1 minutes reading time
Published 15 Sep 2023
Author: Emil Persson
Reviewed by: Kasper Karlsson
Updated 7 Feb 2024

The author and blogger Brad Feld came up with the Rule of 40 in 2015. Not long after, venture capitalists started to use the metric to be able to roughly evaluate the quality of a SaaS company quickly. The key figure combines revenue growth rate and profit margin. If the sum of these is higher than 40, the company is considered to be of high quality under the guidelines of the rule.

A Metric for Benchmarking

Aside from getting a quick overview of the quality of a SaaS company, the Rule of 40 makes it easier for investors to benchmark SaaS businesses against each other. Additionally, it helps investors assess a company's ability to reinvest; if the profit margin and revenue growth rate accumulate over 40 percent—it suggests that a company has room to pursue higher growth by reinvesting capital into its operations. Some examples of companies that have passed the Rule of 40 historically include names like Atlassian, Crowdstrike, and Zoom.

How to Calculate the Rule of 40

Calculating the rule of 40 is relatively simple compared to some other financial ratios. For modeling purposes, we’ll imagine a fictional SaaS company that generated $20 million in revenue for 2020 and saw its profits increase to $24 million in 2021. This means that the year-over-year growth in revenue equals 20%.

To calculate the rule of 40, we also need to calculate the profit margin. The fictional company’s EBITDA, its primary metric for profitability, was 6 million dollars in 2021. That means that the profit margin for the company was 25%.

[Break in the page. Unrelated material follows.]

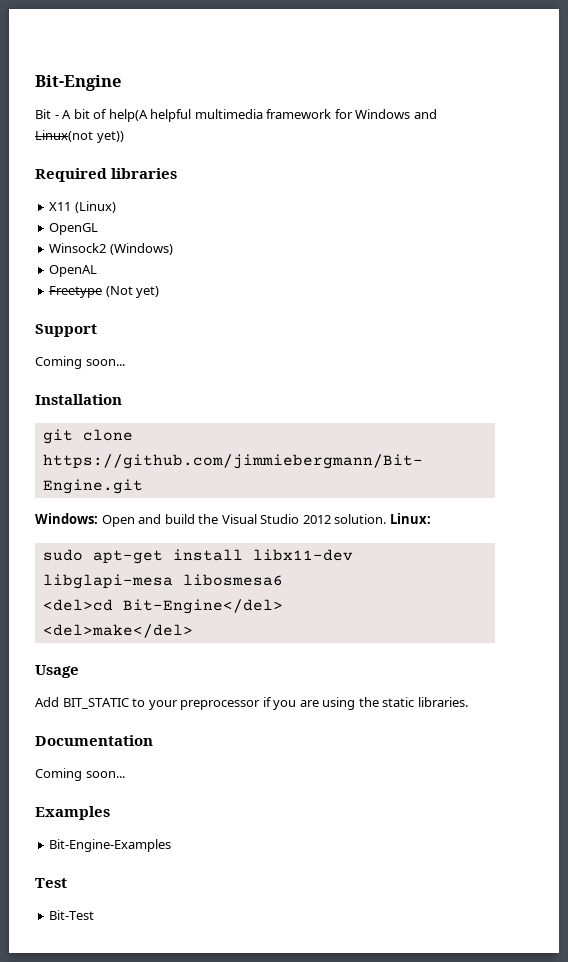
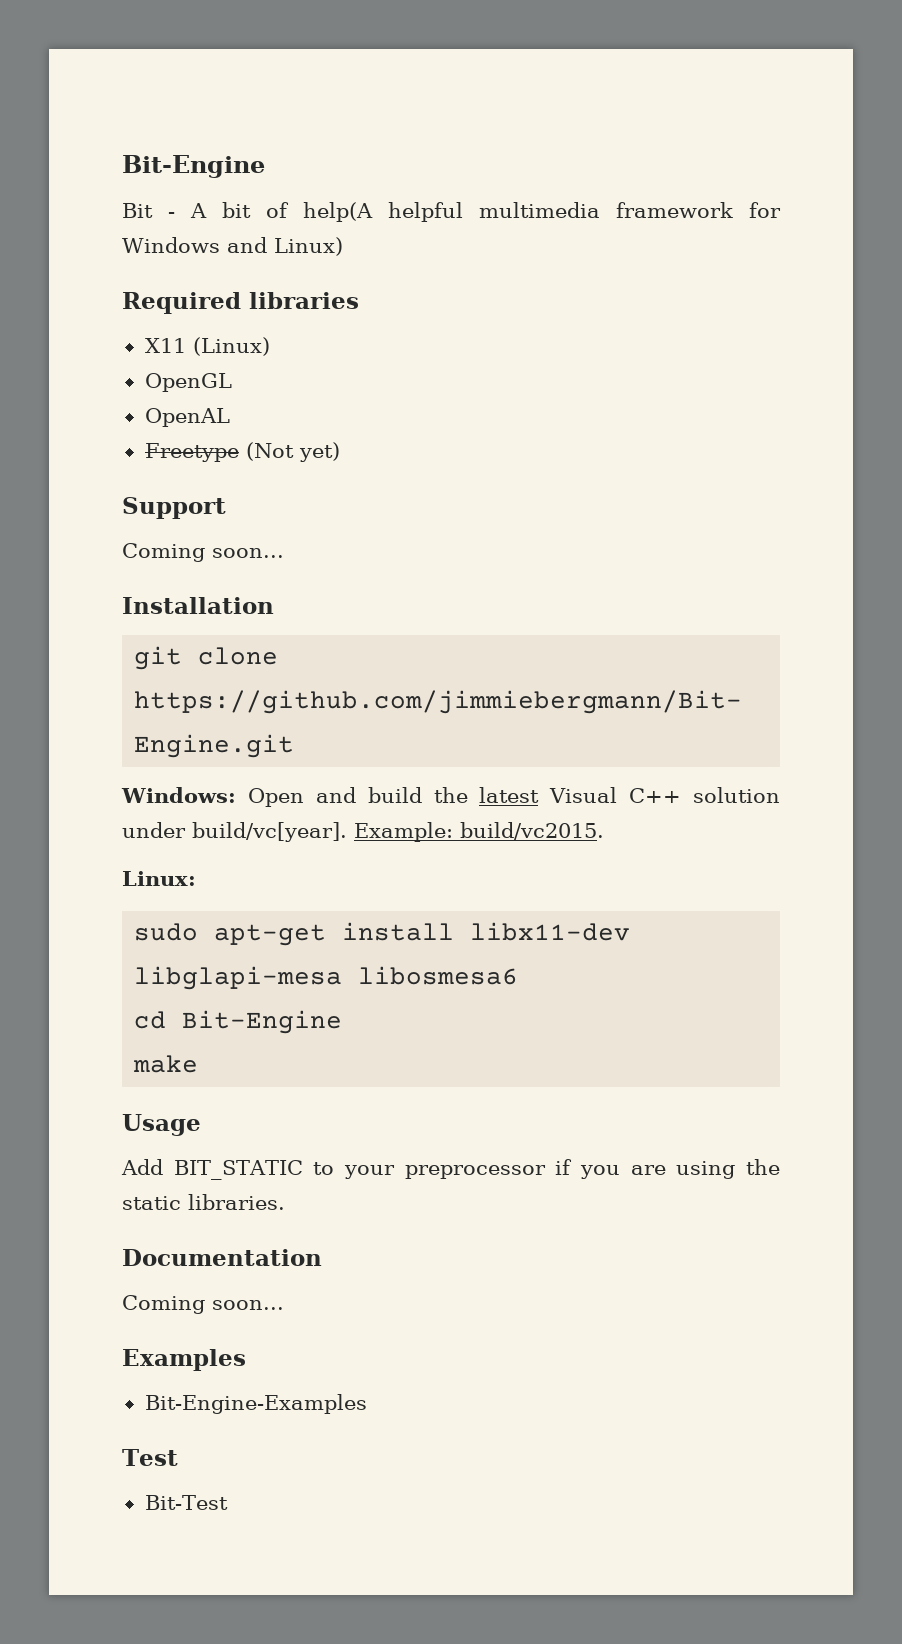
[35,130,124,143] Linux(not yet)) -> [274,237,343,256] Linux)
[49,243,173,255] // Winsock2 (Windows) -> (232, 382) none
[221,514,387,524] Visual Studio 2012 solution. -> [479,787,780,803] [122,822,604,842] latest Visual C++ solution under build/vc[year]. Example: build/vc2015. //
[42,599,283,614] [42,624,193,638] <del>cd Bit-Engine</del> // <del>make</del> -> [134,1010,343,1034] [133,1055,199,1073] cd Bit-Engine // make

In the example above the company has passed the rule of 40 and then some. By adding revenue growth and profitability, we get a value of 45. This means that, according to the rule of 40 the company is a quality business. It should also be noted that the rule of 40 is bendable. For example, revenue growth can be at 35 percent while profitability is at 10 percent, and the company still passes with flying colors.

A Tool for Investors

Sustaining profit margin and revenue growth at 20 percent each is challenging, and strong competitive advantages are required to endure this over time. Consequently, investors use the Rule of 40 as an instrument in their toolbox to draw conclusions about a company’s moat.

As applies to any other financial metric, it would be unwise to solely use the Rule of 40 to evaluate the quality of a company. It should rather be used as an easy-to-use benchmark indicator, and one of the factors weighed when determining whether a company might be a good investment or not.